• **Required action**: Beginning with the line where "font-size: 10.5px;" occurs, set down each line of the records through the final one, exactly and without additions.
═════ Provided material ═════
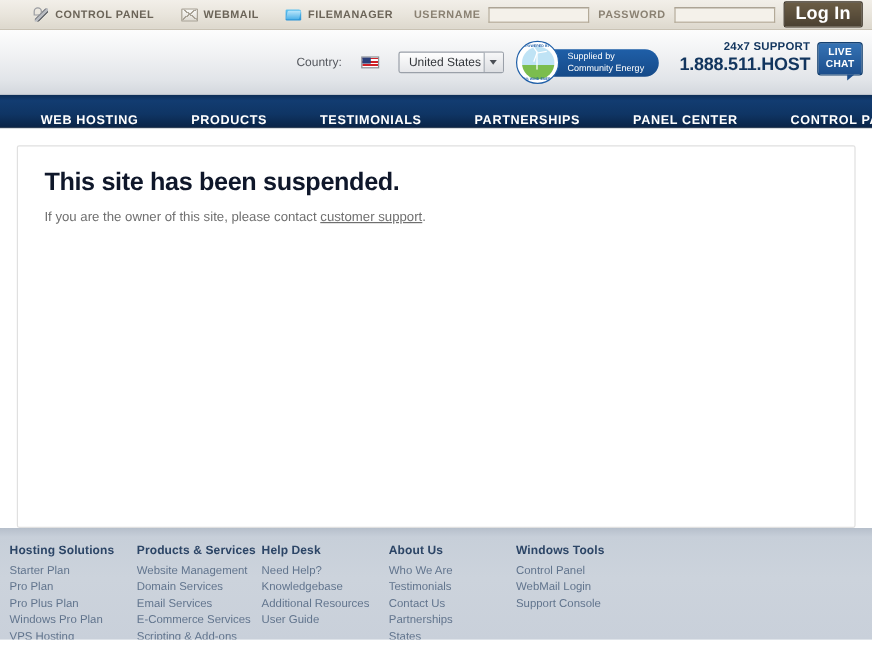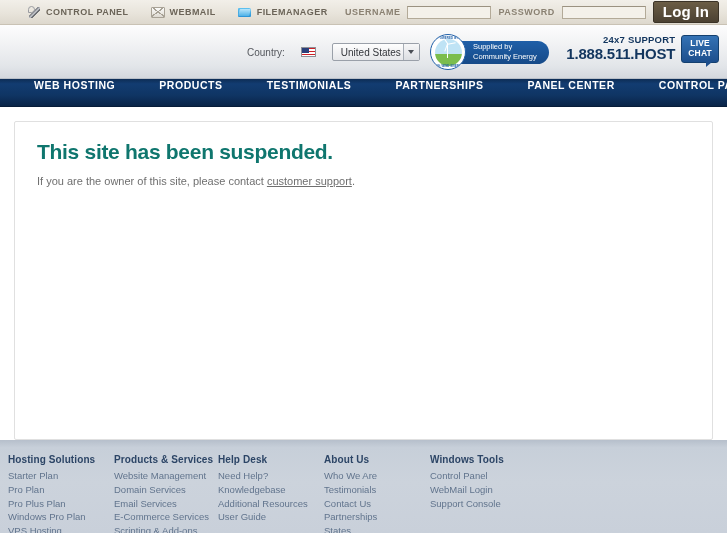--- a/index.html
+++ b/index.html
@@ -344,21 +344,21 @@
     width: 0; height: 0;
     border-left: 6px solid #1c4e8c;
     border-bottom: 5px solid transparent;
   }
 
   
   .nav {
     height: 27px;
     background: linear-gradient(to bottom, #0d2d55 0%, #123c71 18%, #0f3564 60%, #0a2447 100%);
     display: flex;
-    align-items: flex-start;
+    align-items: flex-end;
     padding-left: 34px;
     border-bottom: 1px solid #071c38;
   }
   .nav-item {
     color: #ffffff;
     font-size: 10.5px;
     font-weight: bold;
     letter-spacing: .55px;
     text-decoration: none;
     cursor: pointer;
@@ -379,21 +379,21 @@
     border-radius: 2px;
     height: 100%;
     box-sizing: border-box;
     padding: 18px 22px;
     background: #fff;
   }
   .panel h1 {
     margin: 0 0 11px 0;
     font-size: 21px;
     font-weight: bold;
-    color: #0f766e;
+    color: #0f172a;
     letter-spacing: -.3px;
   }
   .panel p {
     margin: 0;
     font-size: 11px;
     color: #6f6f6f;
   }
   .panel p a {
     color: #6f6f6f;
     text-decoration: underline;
═════
• **Expected answer**:
     font-size: 10.5px;
     font-weight: bold;
     letter-spacing: .55px;
     text-decoration: none;
     cursor: pointer;
@@ -379,21 +379,21 @@
     border-radius: 2px;
     height: 100%;
     box-sizing: border-box;
     padding: 18px 22px;
     background: #fff;
   }
   .panel h1 {
     margin: 0 0 11px 0;
     font-size: 21px;
     font-weight: bold;
-    color: #0f766e;
+    color: #0f172a;
     letter-spacing: -.3px;
   }
   .panel p {
     margin: 0;
     font-size: 11px;
     color: #6f6f6f;
   }
   .panel p a {
     color: #6f6f6f;
     text-decoration: underline;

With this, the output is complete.